Make an exact copy of the lines from the one holding "ESTELLE KAKESPADE: 1" through the last line of the material, and output nothing else.

[Supplied entries — start]

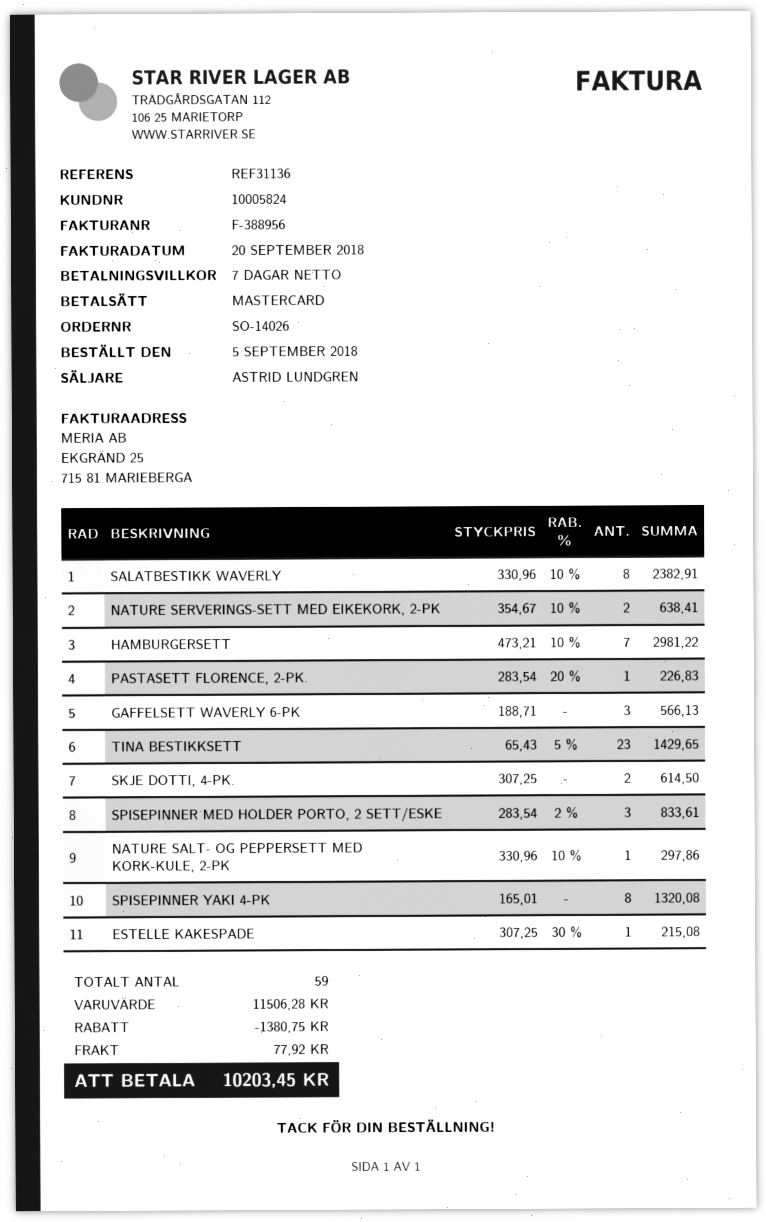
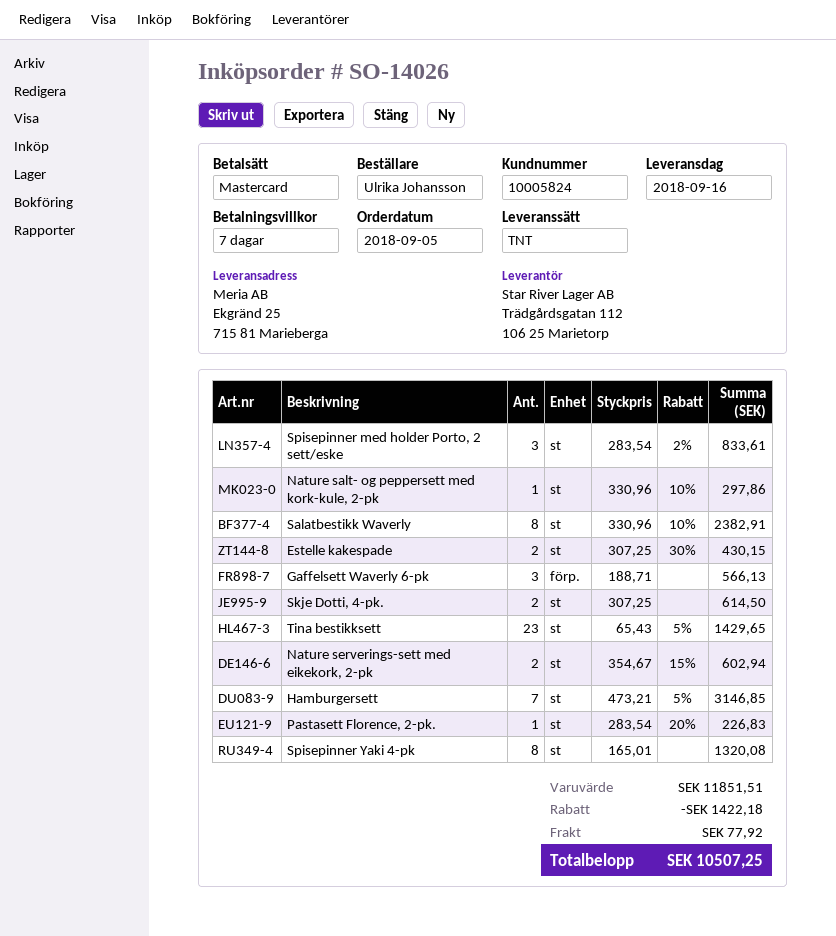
NATURE SERVERINGS-SETT MED EIKEKORK, 2-PK: 2 x 354.67 - 10% = 638.41 -> 2 x 354.67 - 15% = 602.94
HAMBURGERSETT: 7 x 473.21 - 10% = 2981.22 -> 7 x 473.21 - 5% = 3146.85
ESTELLE KAKESPADE: 1 x 307.25 - 30% = 215.08 -> 2 x 307.25 - 30% = 430.15
subtotal: 11506.28 -> 11851.51
discount: 1380.75 -> 1422.18
total: 10203.45 -> 10507.25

[Supplied entries — finish]

= Exercise solution =
ESTELLE KAKESPADE: 1 x 307.25 - 30% = 215.08 -> 2 x 307.25 - 30% = 430.15
subtotal: 11506.28 -> 11851.51
discount: 1380.75 -> 1422.18
total: 10203.45 -> 10507.25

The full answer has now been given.